1) Why did you not test the standard Collatz sequence? I would think that including that, as well as testing on Z+, Z+\2Z, and 2Z+, would be a bit more informative (in addition to what you've already done). Even though there's the trivial step it could inform how much memorization the network is doing. You do notice the model learns some shortcuts so I think these could help confirm that and diagnose some of the issues.
2) Is there a specific reason for the cross attention?
Regardless, I think it is an interesting paper (these wouldn't be criteria for rejection were I reviewing your paper btw lol. I'm just curious about your thoughts here and trying to understand better)
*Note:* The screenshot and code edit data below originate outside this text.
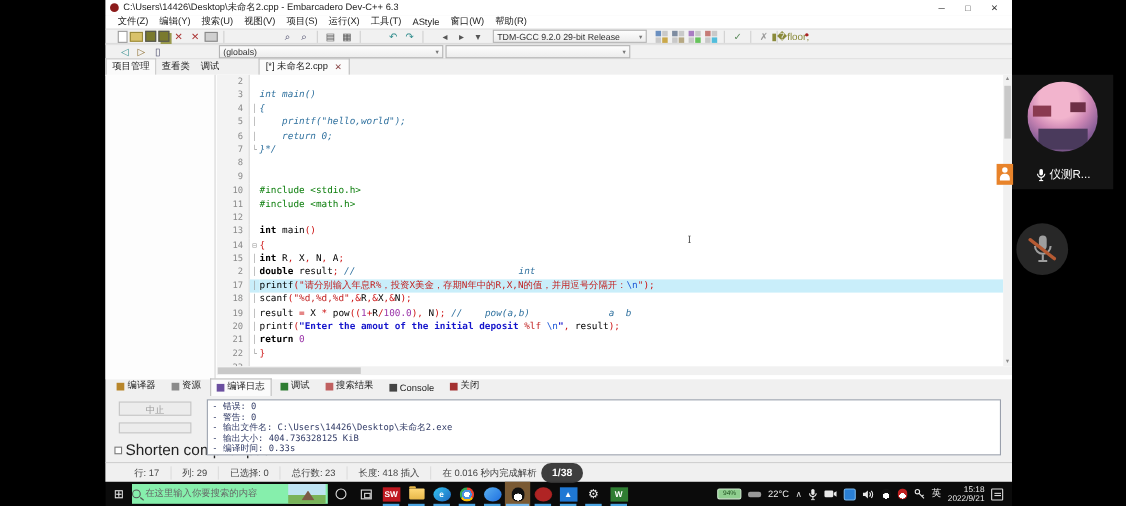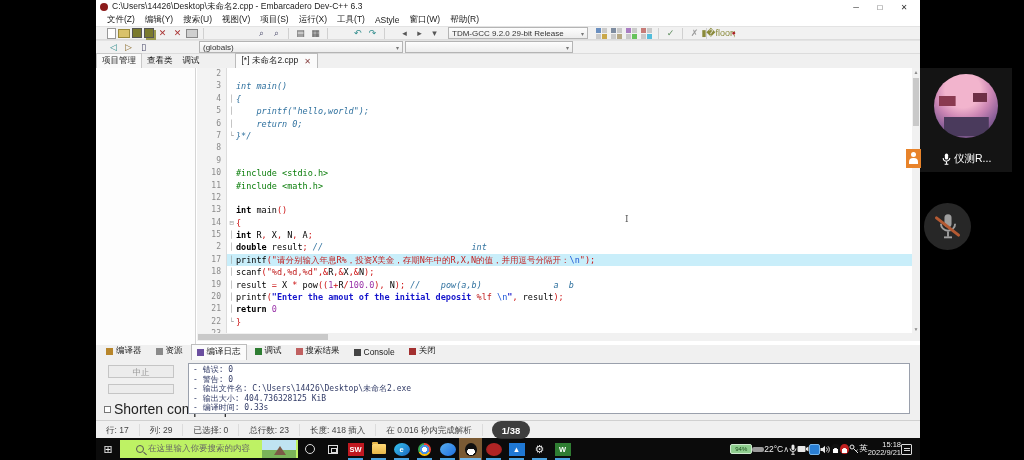--- a/index.html
+++ b/index.html
@@ -114,7 +114,7 @@
 
   
   #statusbar { position:absolute; left:0; top:420px; width:100%; height:18px; background:#f0f0f0;
-               border-top:1px solid #d0d0d0; display:flex; align-items:center; font-size:8.5px; color:#444; }
+               border-top:1px solid #d0d0d0; display:flex; align-items:center; font-size:8.5px; color:#444;padding-left:16px; }
   .sseg { padding:0 10px; border-right:1px solid #dcdcdc; height:12px; line-height:12px; white-space:nowrap; }
 
   

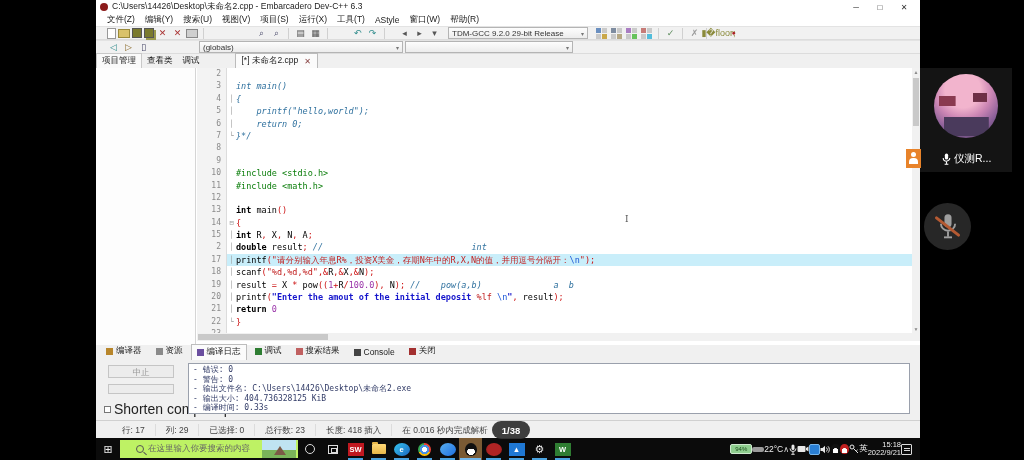--- a/index.html
+++ b/index.html
@@ -126,8 +126,8 @@
   #taskbar { position:absolute; left:96px; top:438px; width:824px; height:22px; background:#0b0b0b;
              display:flex; align-items:center; }
   #startbtn { width:24px; text-align:center; color:#eee; font-size:11px; }
-  #searchbox { width:178px; height:18px; background:#bef264; display:flex; align-items:center;
-               padding:0 2px 0 16px; gap:4px; }
+  #searchbox { width:178px; height:18px; background:#86efac; display:flex; align-items:center;
+               padding:0 2px 0 0; gap:4px; }
   #searchbox .sglyph { width:8px; height:8px; border:1.2px solid #555; border-radius:50%; position:relative; flex:0 0 auto; }
   #searchbox .sglyph::after { content:""; position:absolute; left:6px; top:7px; width:4px; height:1.2px;
                background:#555; transform:rotate(40deg); }

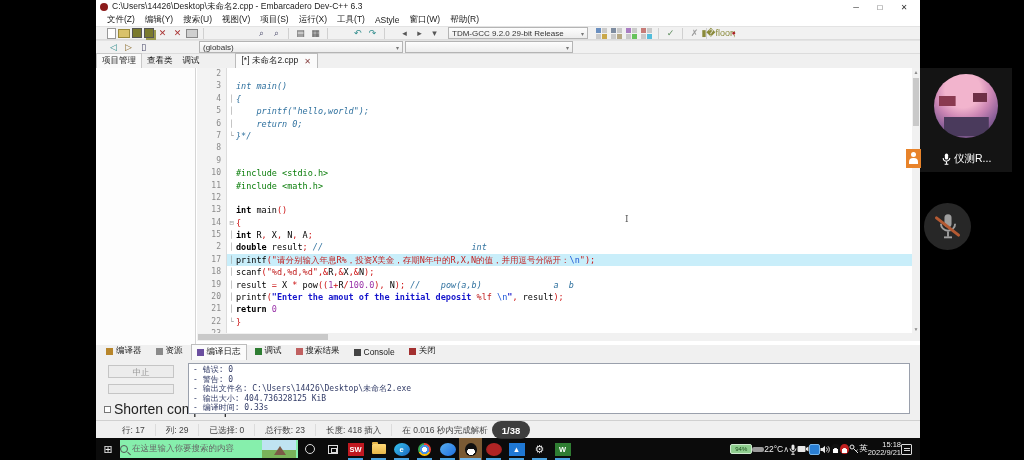--- a/index.html
+++ b/index.html
@@ -161,7 +161,7 @@
   .penguin.sm { width:9px; height:10px; }
   .gearwrap { color:#e8e8e8; font-size:11px; }
 
-  #tray { margin-left:auto; display:flex; align-items:center; padding-right:8px; }
+  #tray { margin-left:auto; display:flex; align-items:center; gap:6px; padding-right:8px; }
   .battpill { width:22px; height:10px; background:#8fce8f; border:1px solid #cfe9cf; border-radius:2px;
               color:#1d4d1d; font-size:6px; line-height:9px; text-align:center; }
   .greydash { width:12px; height:5px; background:#9a9a9a; border-radius:2px; }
FWIW I think the side quest is actually pretty informative here, though I agree it isn't the main point.
It might be a side quest, or it could be an elegant way to frame a category of problems that are resistant to the ways in which transformers can learn; in turn, by solving that structural deficiency in order to enable a model to effectively learn that category of problems, you might empower a new leap in capabilities and power.
We're a handful of breakthroughs before models reach superhuman levels across any and all domains of cognition. It's clear that current architectures aren't going to be the end-all solution, but all we need might simply be a handful of well-posed categorical deficiencies that allow a smooth transition past the current jagged frontiers.
To me, the base conversion is a side quest. We just wanted to rule out this explanation for the model behavior. It may be worth further investigation, but it won't be by us. Another (less important) reason is paper length, if you want to submit to peer reviewed outlets, you need to keep pages under a certain number.